NOTA: Los típicos se utilizan para los síntomas positivos y los atípicos como la clozapina
para los negativos.

13. FACTORES QUE INFLUYEN EN LA ELECCIÓN DE LOS ANTIPSICÓTICOS


- En pacientes con antecedentes de cardiopatía, ECV y alteraciones de la presión arterial se utilizan
neurolépticos potentes a dosis bajas (mientras más potentes se pueden usar dosis menores y
mientras mas baja sea la dosis menos efectos adversos produce).
- Si es importante disminuir el riesgo de síntomas extrapiramidaales se emplean los antipsicóticos
atípicos a dosis bajas, en pacientes con Parkinson.
- Para evitar los efectos graves sobre la eyaculación se emplean neurolépticos potentes a dosis bajas.

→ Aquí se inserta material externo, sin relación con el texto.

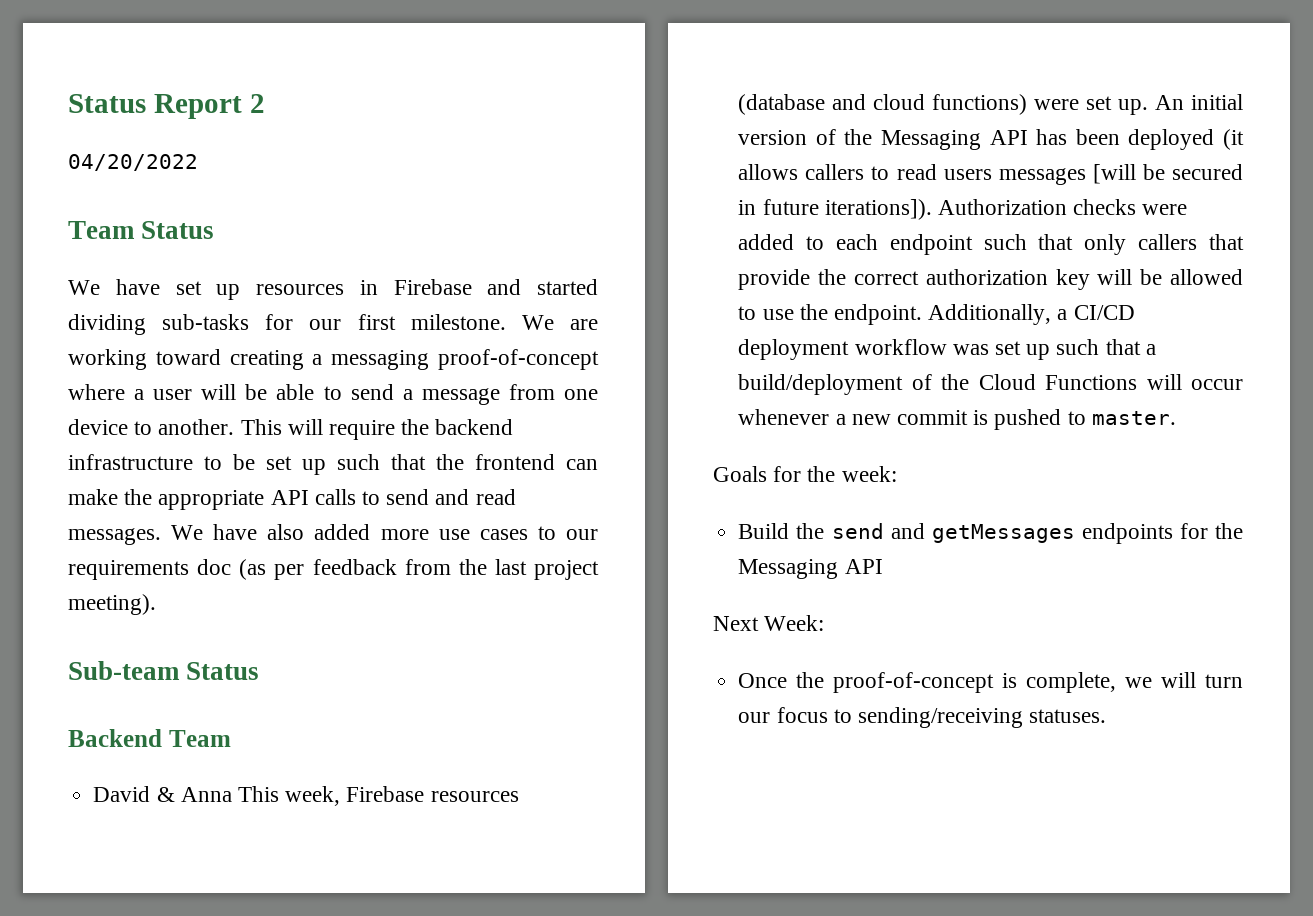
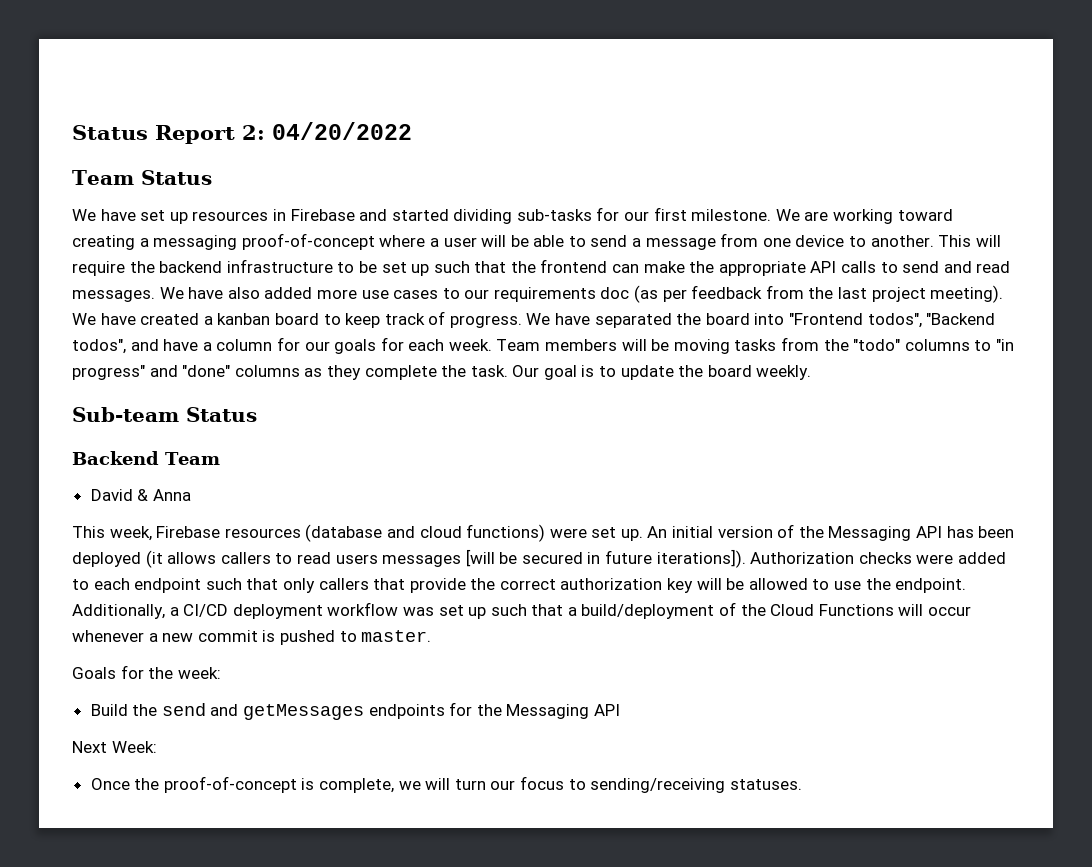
[249,94,265,113] 2 // -> [242,125,265,140] 2:
(156, 604) none -> [72,311,996,328] [72,337,1014,354] [72,365,812,380] We have created a kanban board to keep track of progress. We have separated the board into "Frontend todos", "Backend todos", and have a column for our goals for each week. Team members will be moving tasks from the "todo" columns to "in progress" and "done" columns as they complete the task. Our goal is to update the board weekly.
(232, 794) none -> (191, 495) //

- Si es indeseable el efecto sedante se deben utilizar fármacos potentes a dosis bajas.
- En ancianos se prefieren los neurolépticos potentes a dosis bajas.
- Cuando existe alteración de la función hepática se usan agentes potentes a dosis bajas.
- El tratamiento depende de le experiencia del médico y de le evolución del paciente.